No julgamento da chamada ADPF das Favelas (ADPF) 635, que questiona a letalidade e o desrespeito aos direitos humanos nas operações policiais no Rio de Janeiro, no plenário do Supremos Tribunal Federal, o relator, ministro Edson Fachin, destacou que a discussão envolve processo estrutural de alta complexidade e que é preciso regular o uso da força policial. Para o ministro, a atuação violenta e a brutalidade do Estado ferem direitos e não garantem resultados positivos. O julgamento marcou a retomada dos trabalhos no plenário físico do STF.
“Ainda que fosse comprovada a eficácia da atuação letal das forças policiais para a redução da criminalidade, essa seria uma opção inconstitucional e incompatível com o ordenamento jurídico pátrio e com o direito internacional dos direitos humanos”, afirmou Fachin.
O ministro rebateu a alegação de autoridades do Rio de Janeiro de que a criminalidade na região aumentou depois das decisões do STF.
“Imputar problemas crônicos e de origem anterior à presente arguição às medidas determinadas por esta Corte consiste não apenas em grave equívoco, mas também em inverdade”, afirmou.
A chamada ADPF das Favelas trata da adoção de um plano para reduzir as mortes nas operações policiais realizadas em comunidades do Rio de Janeiro. Autor da ação, o Partido Socialista Brasileiro (PSB), destacou que a política de segurança pública local, “em vez de buscar prevenir mortes e conflitos armados, incentiva a letalidade da atuação dos órgãos policiais”.
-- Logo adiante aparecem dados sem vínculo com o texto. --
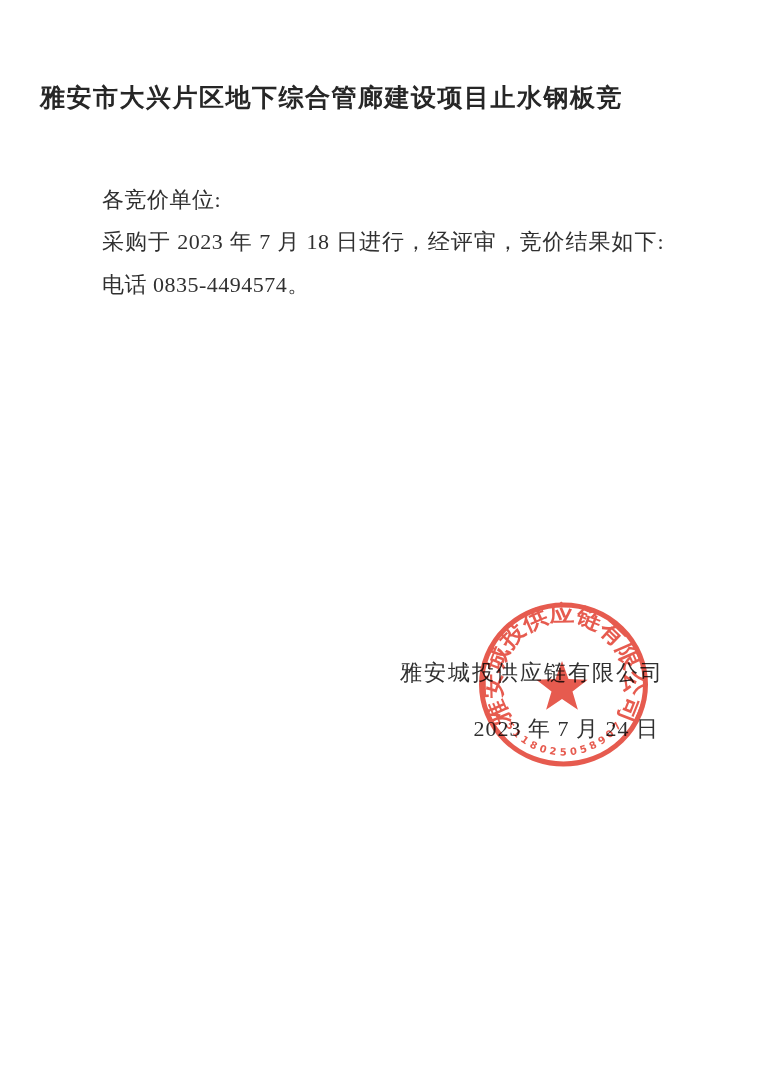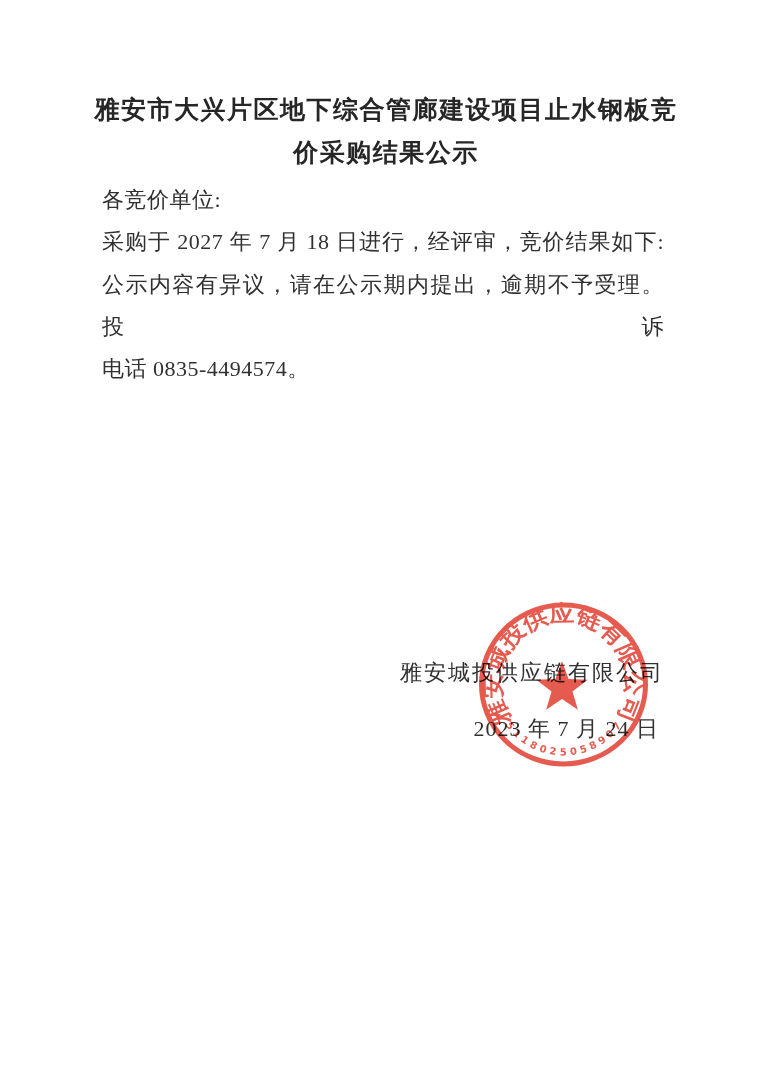--- a/index.html
+++ b/index.html
@@ -4,22 +4,22 @@
 <style>
   html,body{margin:0;padding:0;background:#ffffff;}
   .page{
     position:relative;
     width:772px;height:1091px;
     background:#ffffff;
     overflow:hidden;
     font-family:"Liberation Serif","DejaVu Serif",serif;
   }
   .doc-title{
-    position:absolute;top:88px;left:40px;right:40px;
-    text-align:center;
+    position:absolute;top:76px;left:40px;right:40px;
+    text-align:left;
     font-size:25px;font-weight:700;
     line-height:43px;
     letter-spacing:1.5px;
     color:#262626;
   }
   .doc-body{
     position:absolute;top:179px;left:102px;width:562px;
     font-size:22px;line-height:42.3px;
     color:#303030;
     letter-spacing:0.5px;
@@ -55,27 +55,25 @@
     font-size:10px;font-weight:700;
   }
 </style>
 </head>
 <body>
 
 <div class="page">
 
   <div class="doc-title">
     <div>雅安市大兴片区地下综合管廊建设项目止水钢板竞</div>
-    <div>价采购结果公示</div>
   </div>
 
   <div class="doc-body">
     <div class="bline">各竞价单位:</div>
-    <div class="bline just">采购于 2027 年 7 月 18 日进行，经评审，竞价结果如下:</div>
-    <div class="bline just">公示内容有异议，请在公示期内提出，逾期不予受理。投诉</div>
+    <div class="bline just">采购于 2023 年 7 月 18 日进行，经评审，竞价结果如下:</div>
     <div class="bline">电话 0835-4494574。</div>
   </div>
 
   <div class="signature">
     <div class="company">雅安城投供应链有限公司</div>
     <div class="date">2023 年 7 月 24 日</div>
   </div>
 
   <div class="seal">
     <svg viewBox="0 0 190 180">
Desde 2019, quando a ação foi apresentada, o STF fez diversas determinações em decisões liminares. Entre elas, estão a suspensão, durante a pandemia, em junho de 2020, das operações policiais em comunidades do Rio. Fachin também determinou a instalação de câmeras nas fardas e equipamentos de GPS de policiais, além da gravação em áudio e vídeo nas viaturas, inclusive para as unidades de operações especiais da Polícia Militar (Bope) e da Polícia Civil (Core).
Em agosto de 2020, uma nova liminar do STF restringiu o uso de helicópteros apenas para casos de estrita necessidade, já que a Justiça considerou que as aeronaves estavam sendo usadas como plataformas de tiro.
No julgamento desta quarta-feira, Fachin reconheceu os esforços de policiais e as ações coletivas adotadas nos últimos 12 meses, com relevante redução do número de mortes após a implementação das medidas cautelares pelo Supremo.
Segundo dados do Instituto de Segurança Pública, em 2023, foram registradas 871 mortes por intervenção de agentes do Estado – o menor patamar do RJ desde 2015. São quase 1000 óbitos a menos do que em 2019, quando a ação chegou ao Supremo. O número de policiais mortos em serviço também caiu de 22, em 2019, para 11, em 2023.
No entanto, Fachin alertou que, apesar da queda dos números, a situação do Rio de Janeiro é preocupante.
“ Não se está a dizer que a situação da segurança pública do Rio é adequada, bem ao contrário. Todos temos notícias da gravidade e complexidade.
E reforçou que “esse julgamento é uma oportunidade de reconhecimento de uma injusta discriminação histórica que vitima milhões de pessoas residentes nas comunidades do Rio de Janeiro.”
O relator fez um resumo do voto, que tem 180 páginas. Ele elencou uma série de medidas que visam garantir mais transparência e publidade de dados, maior acompanhamento por meio da sociedade civl e maior controle externo da atividade policial pelo Ministério Público. As propostas serão analisadas pelo plenário em até um mês.
Ao se manifestar no julgamento desta quarta-feira, o ministro Flávio Dino ressaltou que os números apresentados pelo relator garantem a redução da violência.
“ É absolutamente falso que a polícia que mata mais é mais eficiente”.
O ministro Gilmar Mendes ressaltou a gravidade da situação e sugeriu que o Supremo discutisse não só os sintomas, mas também as causas do problema.
“ O fato de existirem territórios ocupados é de uma gravidade sem tamanho”.
O ministro Luís Roberto Barroso também demonstrou preocupação com a naturalização do crime organizado.“Um absurdo a inversão dos valores civilizatórios que nós precisamos defender”.
Já o ministro Alexandre de Moraes ponderou que não se pode romantizar o problema e defendeu que o STF decida o tema com cautela para corrigir abusos, mas não passe a mensagem “de que a polícia não pode ingressar fortemente armada” nos territórios.
“É necessário para os policiais, que eles não sejam mortos, que entrem com a força máxima”.